Curvature 702 is configured such that the bead on each layer makes contact with the bead on the layer below, and is thus supported by the layer below. If the bead on a certain layer does not make contact with the bead on the layer below, it will collapse unless supported.

Leading face 602 of application surface 410 is first distance 704 from contact surfaces 705 of the pair of lifts, including second lift 314. Trailing face 604 is second distance 706 from contact surfaces 705. Second distance 706 sets the finished thickness of the viscous material. Second distance 706 can be changed by changing a position of trailing face 604 or a position of the pair of lifts, including second lift 314.

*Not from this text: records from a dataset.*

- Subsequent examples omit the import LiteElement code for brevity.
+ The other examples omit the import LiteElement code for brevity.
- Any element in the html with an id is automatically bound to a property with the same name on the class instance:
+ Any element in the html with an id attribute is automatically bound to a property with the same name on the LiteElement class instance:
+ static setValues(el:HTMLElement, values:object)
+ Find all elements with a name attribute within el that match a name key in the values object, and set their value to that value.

Contact surfaces 705 comprise planar portions 708 and rounded portions 710. Viscous material deposition nozzle 300 can move across a substrate with at least one of planar portions 708 or rounded portions 710 in contact with the substrate (not depicted).

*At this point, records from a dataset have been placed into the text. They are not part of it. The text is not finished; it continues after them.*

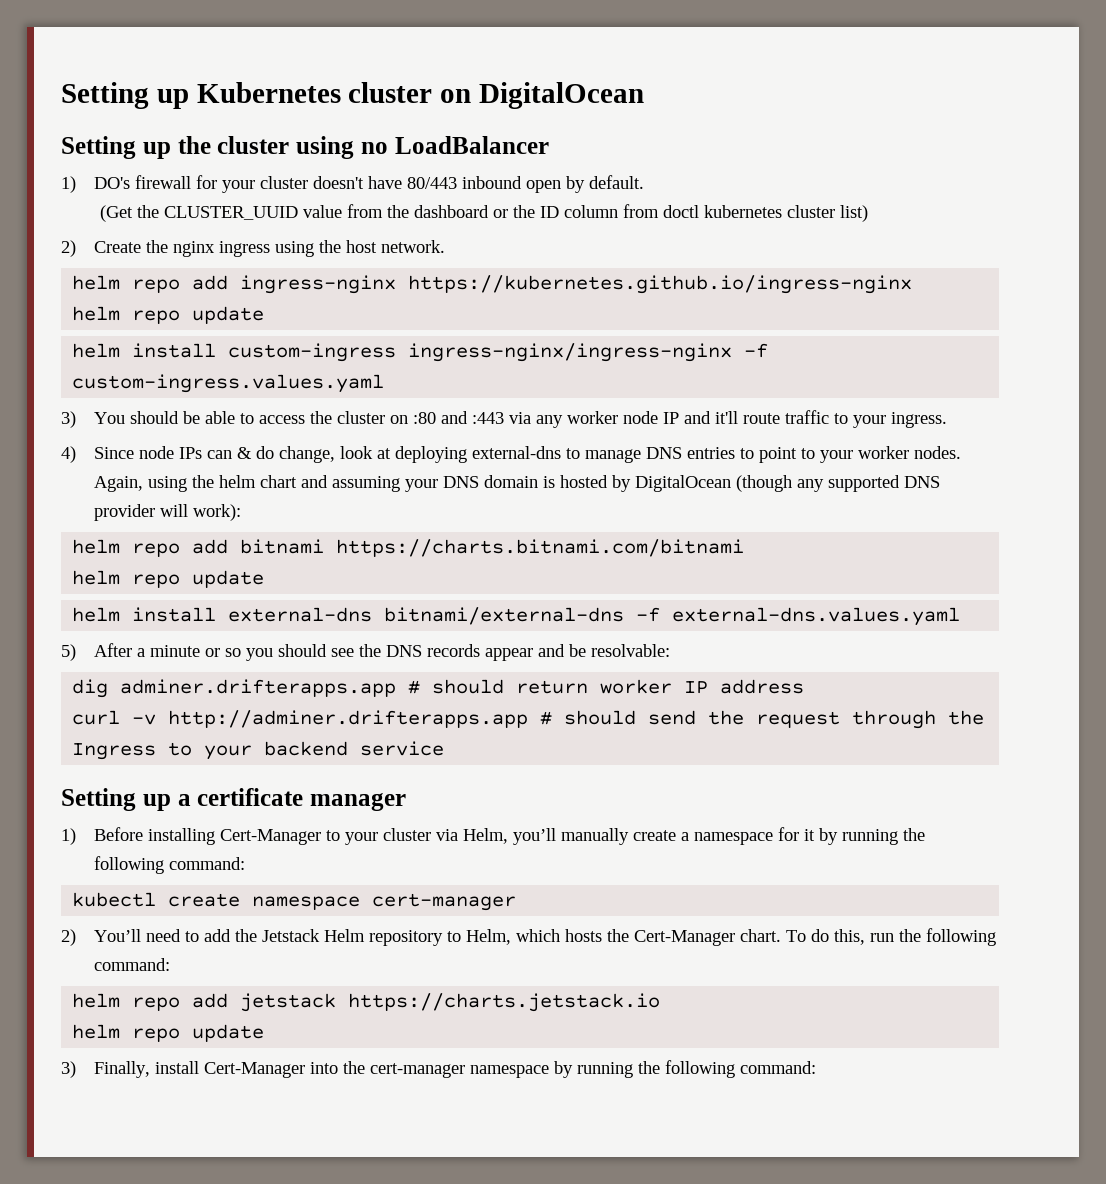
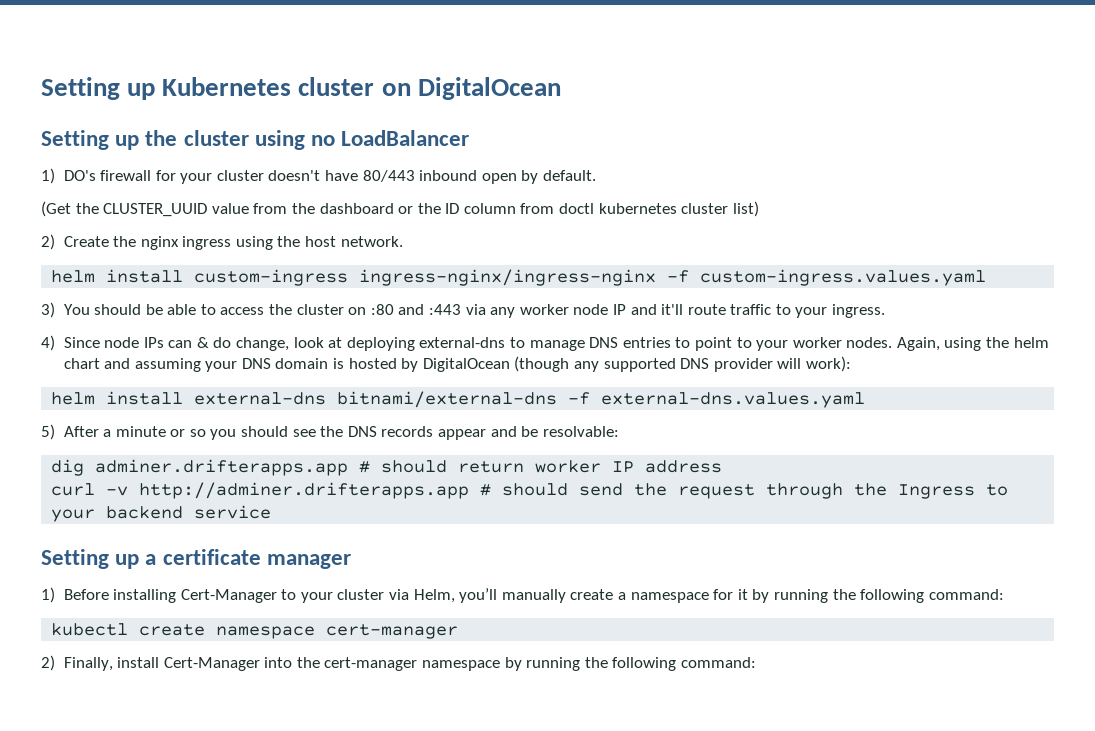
- helm repo add ingress-nginx https://kubernetes.github.io/ingress-nginx
- helm repo update
- helm repo add bitnami https://charts.bitnami.com/bitnami
- helm repo update
- 2) You’ll need to add the Jetstack Helm repository to Helm, which hosts the Cert-Manager chart. To do this, run the following command:
- helm repo add jetstack https://charts.jetstack.io
- helm repo update
- 3) Finally, install Cert-Manager into the cert-manager namespace by running the following command:
+ 2) Finally, install Cert-Manager into the cert-manager namespace by running the following command:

View 700 cuts through outlet 506. As can be seen in FIG. 7, plurality of outlets 412 extend through application surface 410 at intersection 608 of leading face 602 and trailing face 604.

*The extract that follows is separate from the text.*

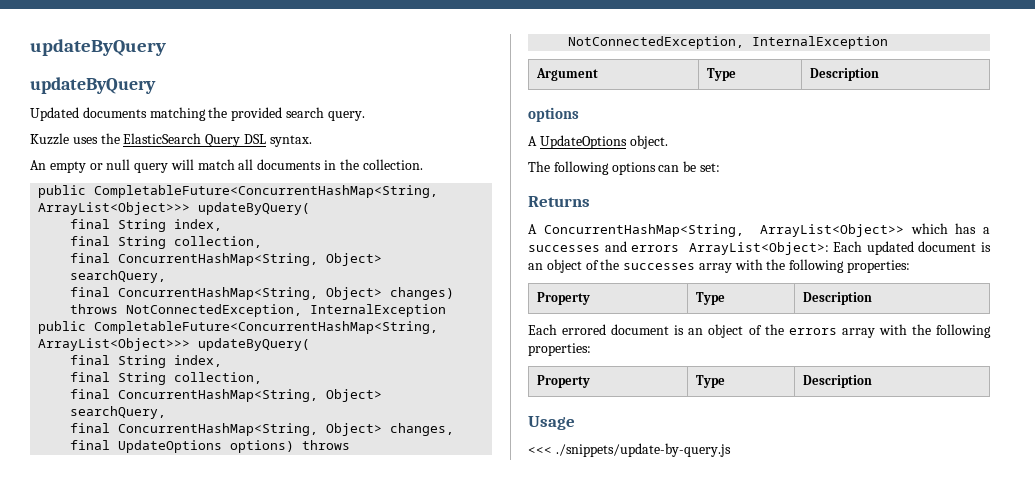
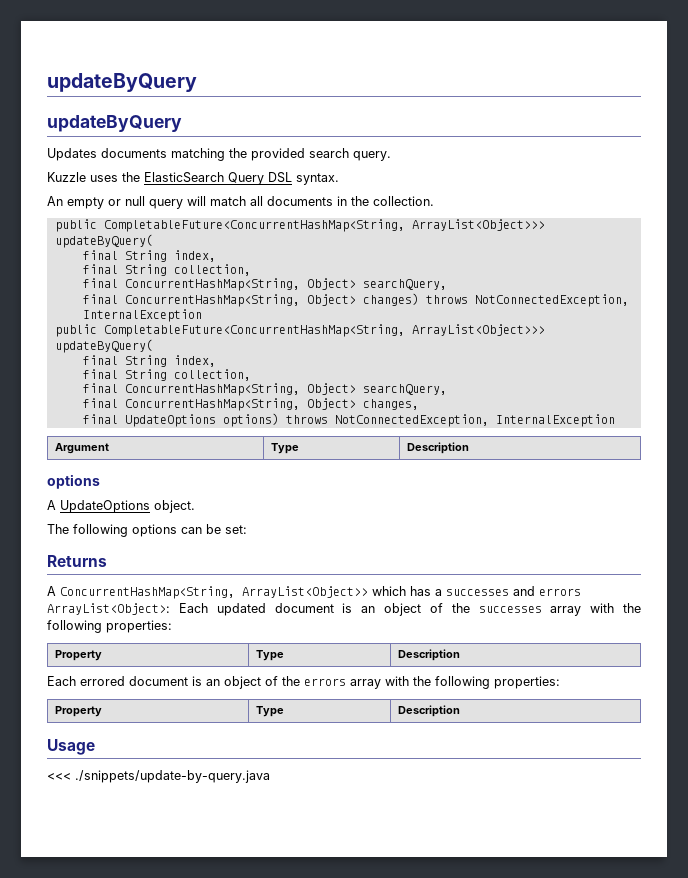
- Updated documents matching the provided search query.
+ Updates documents matching the provided search query.
- <<< ./snippets/update-by-query.js
+ <<< ./snippets/update-by-query.java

Turning now to FIG. 8, an illustration of an isometric bottom view of a viscous material deposition nozzle is depicted in accordance with an illustrative embodiment. View 800 is a view of viscous material deposition nozzle 300 from direction 8 in FIG. 3.

Trailing face 604 can also be referred to as a ‘shaving’ face. Edge 802 of trailing face 604 ‘slices’ the extruded material (not depicted) to a thickness corresponding to second distance 706. In some illustrative examples, the viscous material is laid down at a thickness slightly greater than the desired thickness, and then “shaved” to the desired thickness. Laying down at a greater thickness eases the extrusion of higher viscosity materials. “Shaving” helps eliminate surface inconsistencies (e.g. bubbles) and improves uniformity in material thickness.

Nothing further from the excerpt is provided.